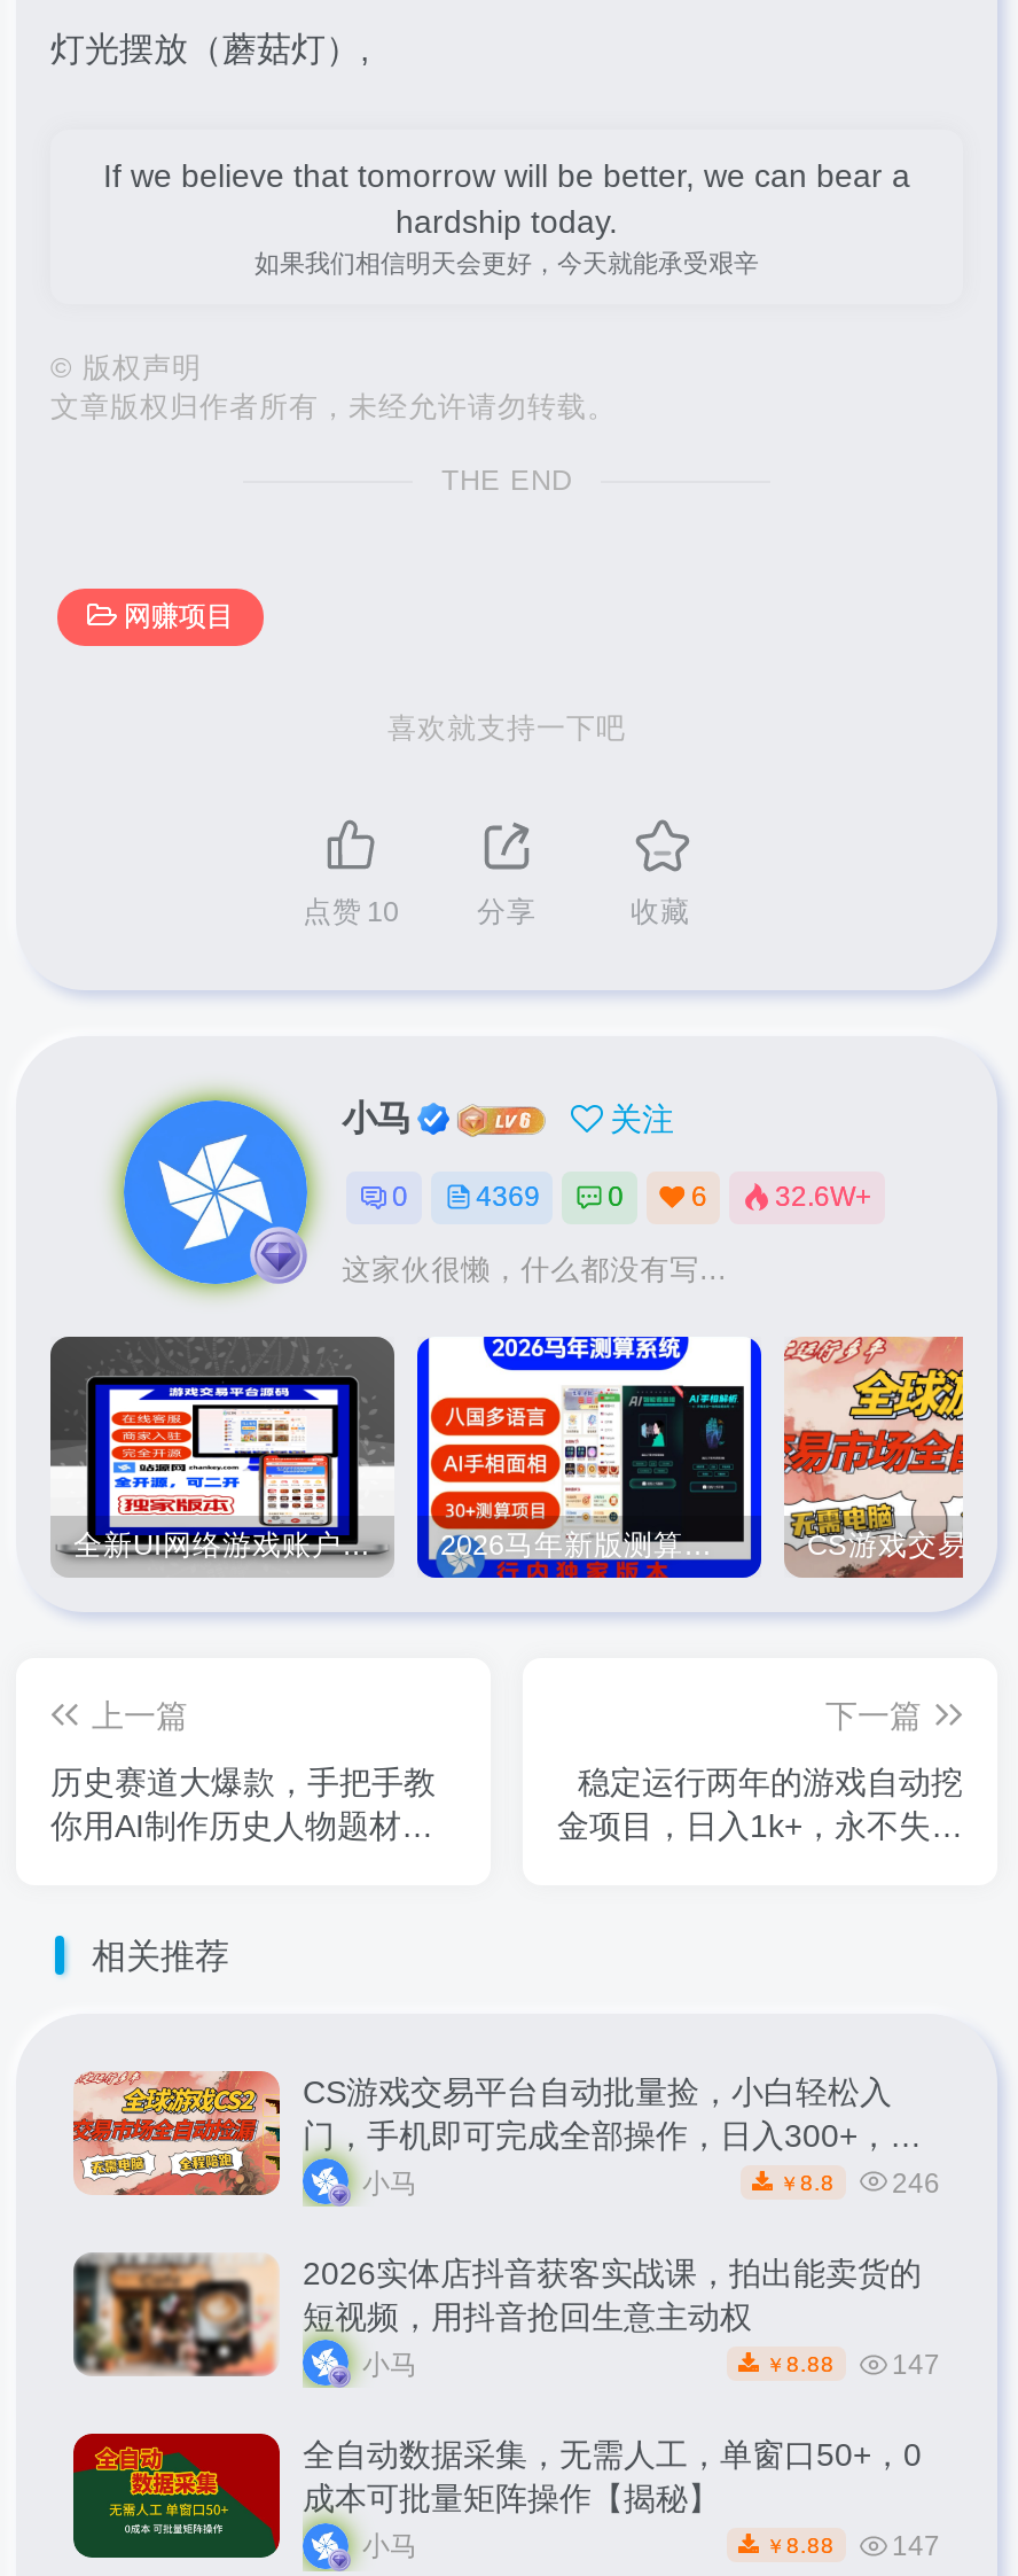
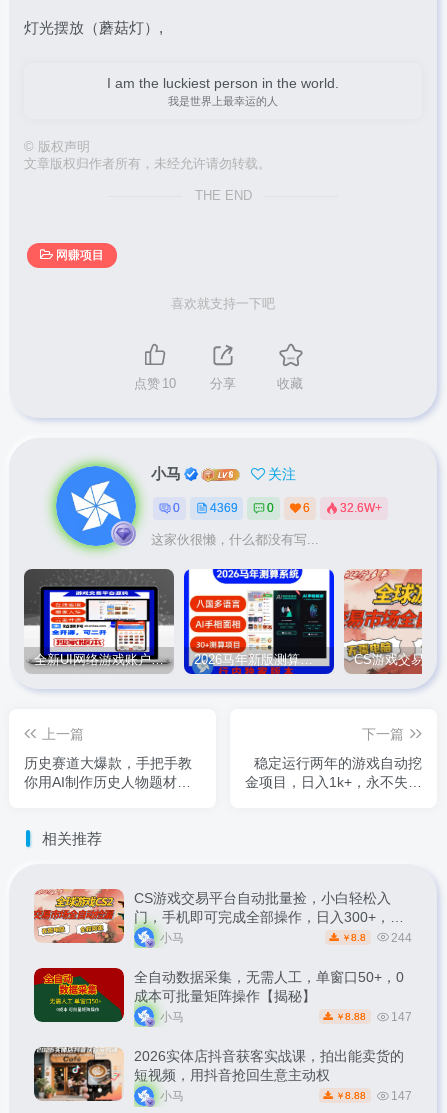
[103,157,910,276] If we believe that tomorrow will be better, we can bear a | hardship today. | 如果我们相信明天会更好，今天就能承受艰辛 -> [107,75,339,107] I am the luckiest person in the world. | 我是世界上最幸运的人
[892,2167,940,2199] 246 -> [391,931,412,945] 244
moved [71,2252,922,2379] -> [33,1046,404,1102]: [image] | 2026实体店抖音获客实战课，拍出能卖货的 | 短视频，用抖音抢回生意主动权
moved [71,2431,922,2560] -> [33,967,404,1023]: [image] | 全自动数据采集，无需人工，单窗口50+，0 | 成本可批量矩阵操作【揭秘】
=-=-=
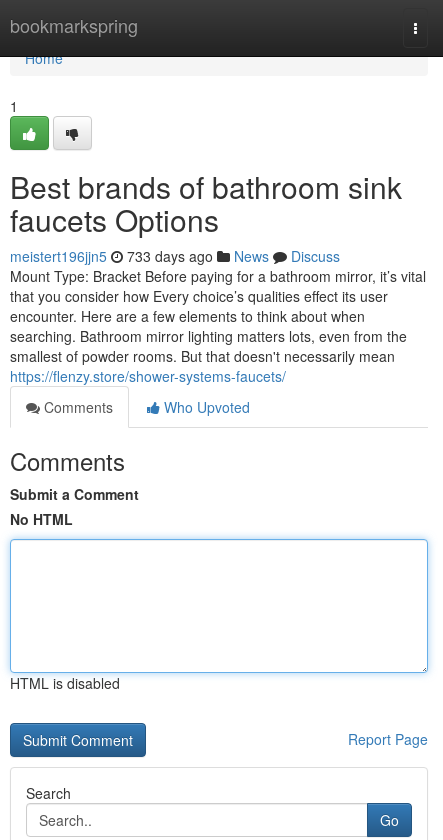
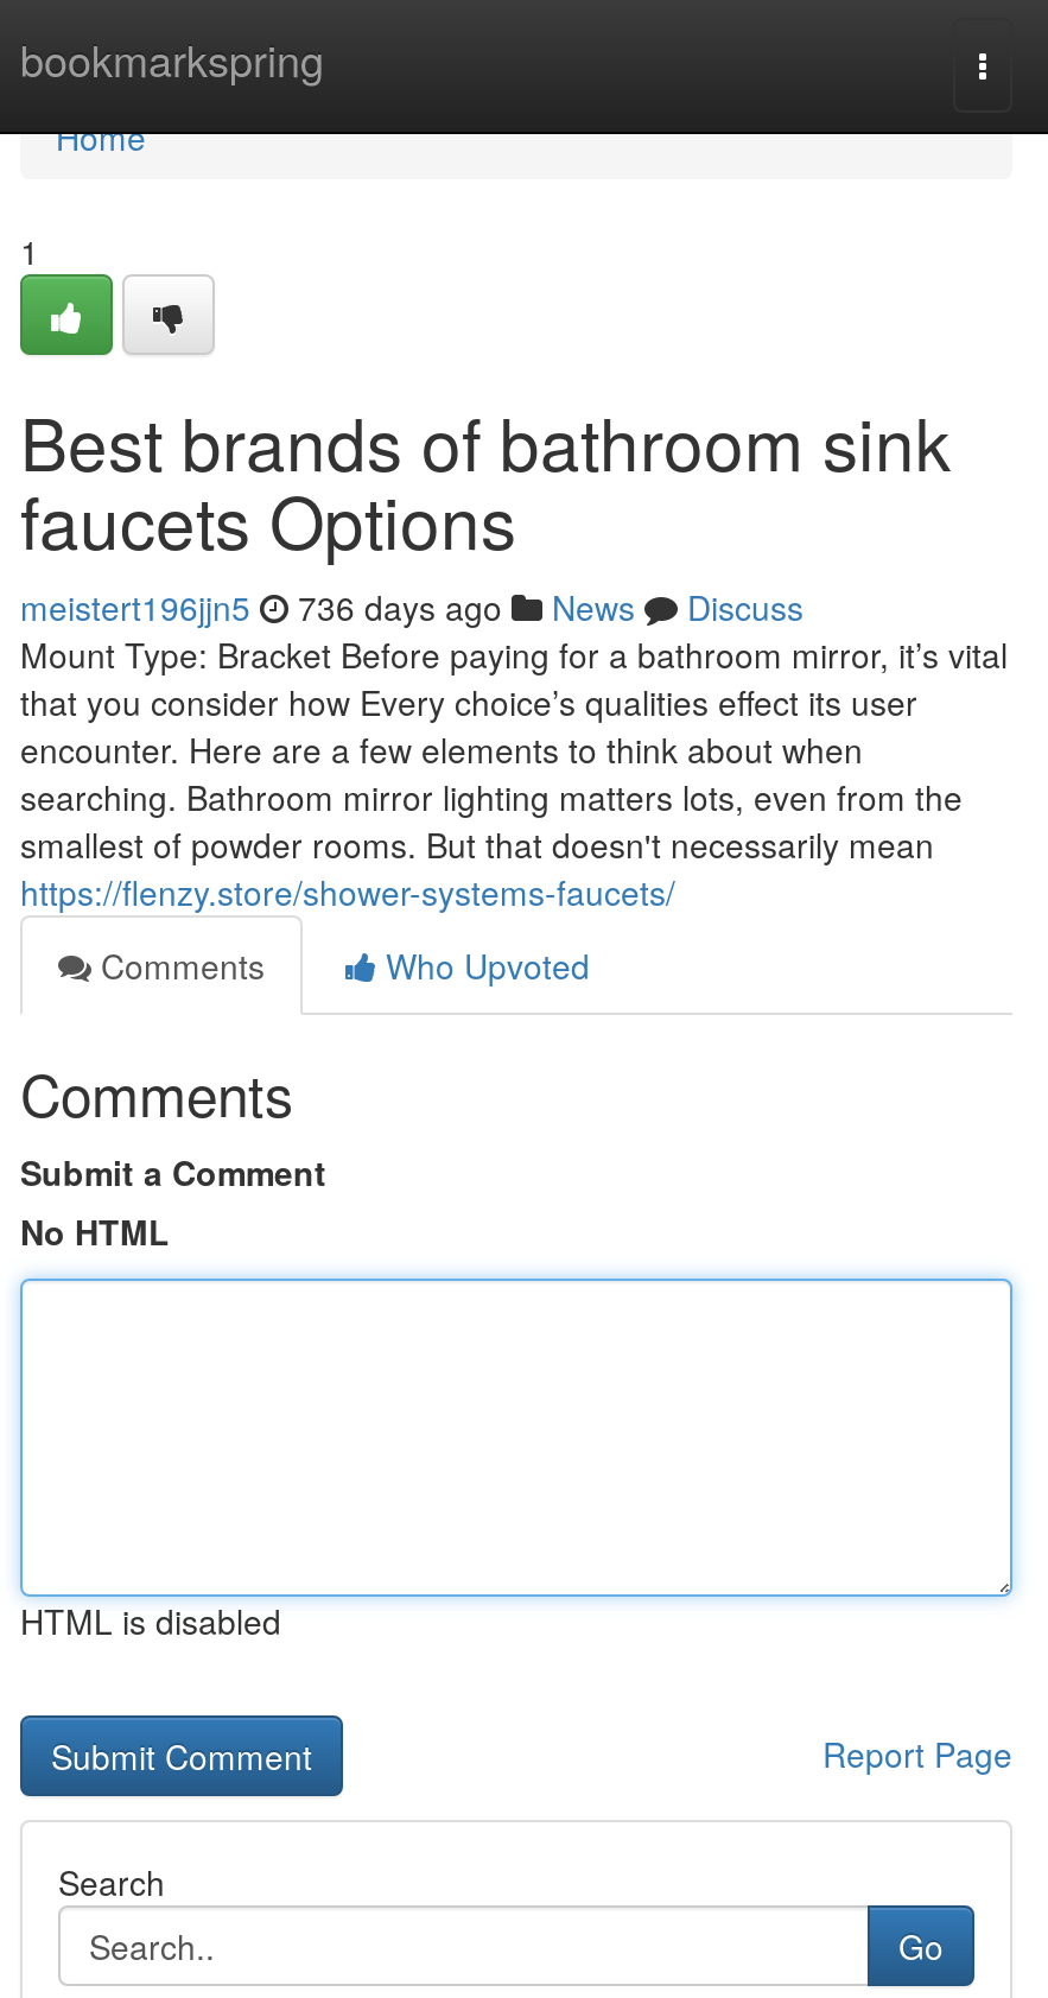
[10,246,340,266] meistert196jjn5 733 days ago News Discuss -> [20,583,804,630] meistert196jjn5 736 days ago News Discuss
=-=-=
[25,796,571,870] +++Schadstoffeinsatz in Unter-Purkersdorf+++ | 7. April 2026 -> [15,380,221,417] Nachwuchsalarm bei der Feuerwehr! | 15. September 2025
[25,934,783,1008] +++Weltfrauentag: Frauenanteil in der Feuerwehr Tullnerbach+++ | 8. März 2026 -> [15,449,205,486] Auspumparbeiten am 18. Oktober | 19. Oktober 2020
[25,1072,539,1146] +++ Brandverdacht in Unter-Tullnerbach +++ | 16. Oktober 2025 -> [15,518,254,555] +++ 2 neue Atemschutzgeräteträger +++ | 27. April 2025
=-=-=
EXERCISE OBJECTIVE> Please state how many lines of the records hold the word "image", and write nothing but that number.

SOLVED EXERCISE> 2